(Version comparison data)
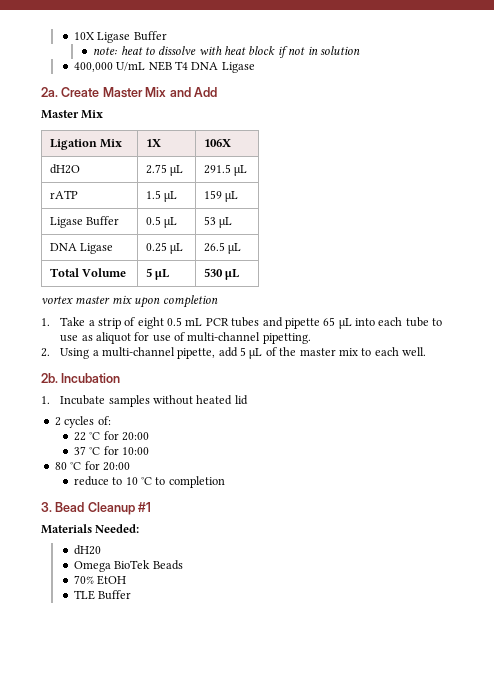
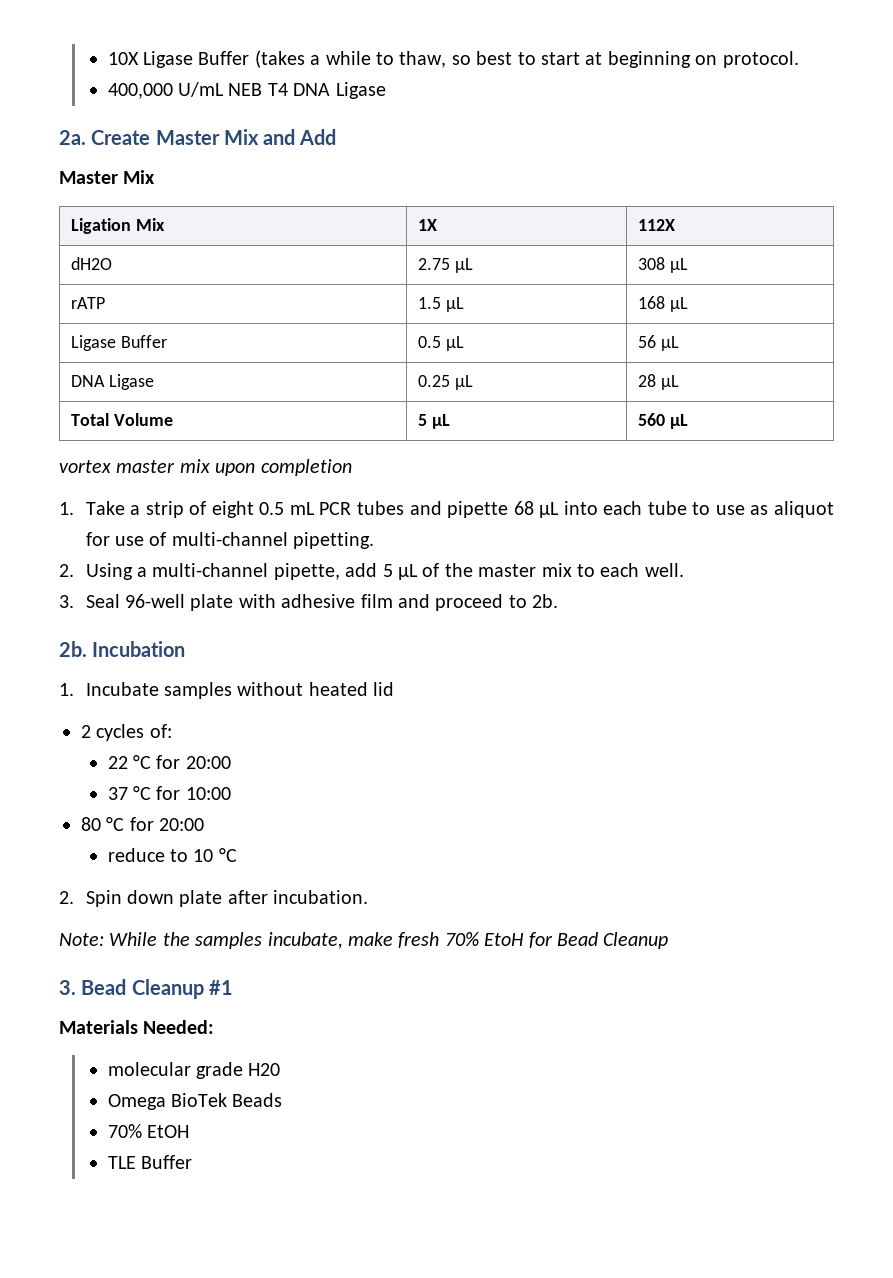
- 10X Ligase Buffer
- note: heat to dissolve with heat block if not in solution
+ 10X Ligase Buffer (takes a while to thaw, so best to start at beginning on protocol.
- Ligation Mix | 1X | 106X
+ Ligation Mix | 1X | 112X
- dH2O | 2.75 µL | 291.5 µL
+ dH2O | 2.75 µL | 308 µL
- rATP | 1.5 µL | 159 µL
+ rATP | 1.5 µL | 168 µL
- Ligase Buffer | 0.5 µL | 53 µL
+ Ligase Buffer | 0.5 µL | 56 µL
- DNA Ligase | 0.25 µL | 26.5 µL
+ DNA Ligase | 0.25 µL | 28 µL
- Total Volume | 5 µL | 530 µL
+ Total Volume | 5 µL | 560 µL
- 1. Take a strip of eight 0.5 mL PCR tubes and pipette 65 µL into each tube to use as aliquot for use of multi-channel pipetting.
+ 1. Take a strip of eight 0.5 mL PCR tubes and pipette 68 µL into each tube to use as aliquot for use of multi-channel pipetting.
+ 3. Seal 96-well plate with adhesive film and proceed to 2b.
- reduce to 10 °C to completion
+ reduce to 10 °C
+ 2. Spin down plate after incubation.
+ Note: While the samples incubate, make fresh 70% EtoH for Bead Cleanup
  Materials Needed:
- dH20
+ molecular grade H20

▶ _Task details_
Images are to be excluded, and each record above written out word for word.

▶ _Answer for this exercise_
- 10X Ligase Buffer
- note: heat to dissolve with heat block if not in solution
+ 10X Ligase Buffer (takes a while to thaw, so best to start at beginning on protocol.
- Ligation Mix | 1X | 106X
+ Ligation Mix | 1X | 112X
- dH2O | 2.75 µL | 291.5 µL
+ dH2O | 2.75 µL | 308 µL
- rATP | 1.5 µL | 159 µL
+ rATP | 1.5 µL | 168 µL
- Ligase Buffer | 0.5 µL | 53 µL
+ Ligase Buffer | 0.5 µL | 56 µL
- DNA Ligase | 0.25 µL | 26.5 µL
+ DNA Ligase | 0.25 µL | 28 µL
- Total Volume | 5 µL | 530 µL
+ Total Volume | 5 µL | 560 µL
- 1. Take a strip of eight 0.5 mL PCR tubes and pipette 65 µL into each tube to use as aliquot for use of multi-channel pipetting.
+ 1. Take a strip of eight 0.5 mL PCR tubes and pipette 68 µL into each tube to use as aliquot for use of multi-channel pipetting.
+ 3. Seal 96-well plate with adhesive film and proceed to 2b.
- reduce to 10 °C to completion
+ reduce to 10 °C
+ 2. Spin down plate after incubation.
+ Note: While the samples incubate, make fresh 70% EtoH for Bead Cleanup
  Materials Needed:
- dH20
+ molecular grade H20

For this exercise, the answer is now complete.